(Records from a dataset)

____________

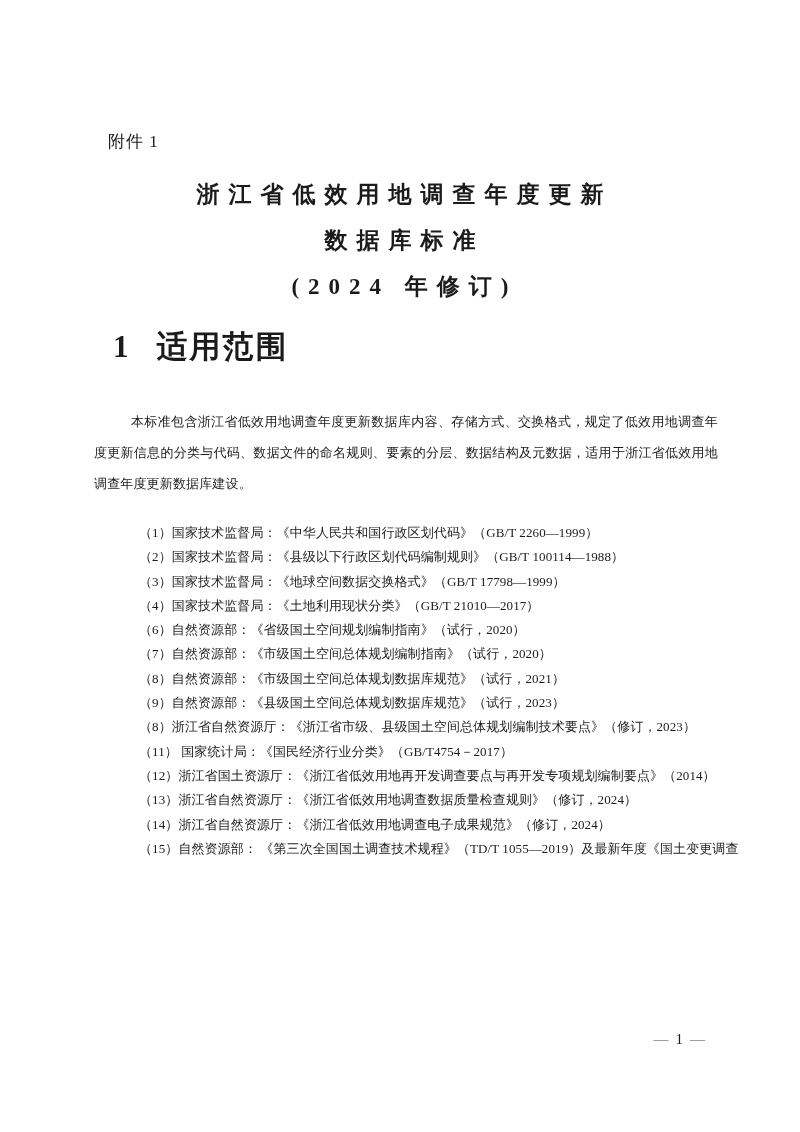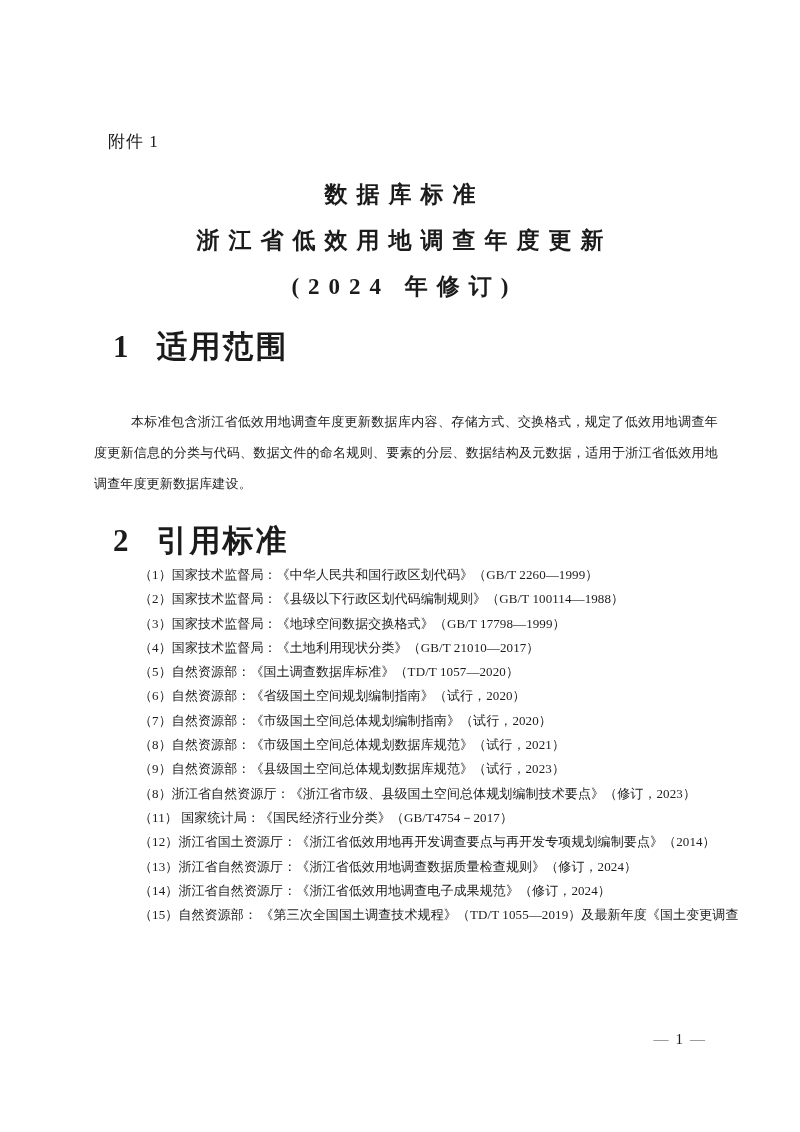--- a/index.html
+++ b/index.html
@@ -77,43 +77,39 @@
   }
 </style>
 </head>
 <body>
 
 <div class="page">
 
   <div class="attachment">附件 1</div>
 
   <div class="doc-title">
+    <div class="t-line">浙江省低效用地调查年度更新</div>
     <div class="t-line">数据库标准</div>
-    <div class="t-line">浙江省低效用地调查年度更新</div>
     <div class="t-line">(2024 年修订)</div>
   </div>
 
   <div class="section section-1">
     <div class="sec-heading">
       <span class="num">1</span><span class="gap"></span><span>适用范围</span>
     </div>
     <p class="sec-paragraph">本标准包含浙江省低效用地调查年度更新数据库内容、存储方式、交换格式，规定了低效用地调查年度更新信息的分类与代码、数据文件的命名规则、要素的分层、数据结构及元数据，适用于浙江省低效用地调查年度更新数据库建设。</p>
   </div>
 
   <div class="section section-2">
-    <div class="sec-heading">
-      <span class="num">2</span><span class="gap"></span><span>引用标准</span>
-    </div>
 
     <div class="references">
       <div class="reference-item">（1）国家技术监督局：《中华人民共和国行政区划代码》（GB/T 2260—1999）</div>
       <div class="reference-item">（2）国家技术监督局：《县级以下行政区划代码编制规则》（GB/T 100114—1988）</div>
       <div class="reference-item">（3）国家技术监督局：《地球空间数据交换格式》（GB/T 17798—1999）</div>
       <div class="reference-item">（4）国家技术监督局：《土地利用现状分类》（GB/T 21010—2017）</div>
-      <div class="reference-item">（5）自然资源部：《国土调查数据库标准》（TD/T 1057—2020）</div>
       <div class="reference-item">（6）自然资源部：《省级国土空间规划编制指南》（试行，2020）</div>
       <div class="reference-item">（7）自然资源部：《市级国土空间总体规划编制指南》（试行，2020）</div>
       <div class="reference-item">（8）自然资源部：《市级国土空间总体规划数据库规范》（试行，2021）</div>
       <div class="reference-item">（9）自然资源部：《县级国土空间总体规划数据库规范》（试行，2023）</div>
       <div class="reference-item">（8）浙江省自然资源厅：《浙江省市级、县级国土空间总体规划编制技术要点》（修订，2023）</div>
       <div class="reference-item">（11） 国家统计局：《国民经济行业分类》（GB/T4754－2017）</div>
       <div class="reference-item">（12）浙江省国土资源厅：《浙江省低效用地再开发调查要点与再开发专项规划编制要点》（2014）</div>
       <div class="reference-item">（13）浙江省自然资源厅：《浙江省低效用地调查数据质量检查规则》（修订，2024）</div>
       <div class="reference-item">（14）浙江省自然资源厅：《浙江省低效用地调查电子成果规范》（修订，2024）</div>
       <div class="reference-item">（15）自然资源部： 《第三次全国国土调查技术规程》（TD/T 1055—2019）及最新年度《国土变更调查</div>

____________

__Work instructions__:
Among the entries, find each line that includes the string "span" and copy it.

__Response__:
       <span class="num">1</span><span class="gap"></span><span>适用范围</span>
-      <span class="num">2</span><span class="gap"></span><span>引用标准</span>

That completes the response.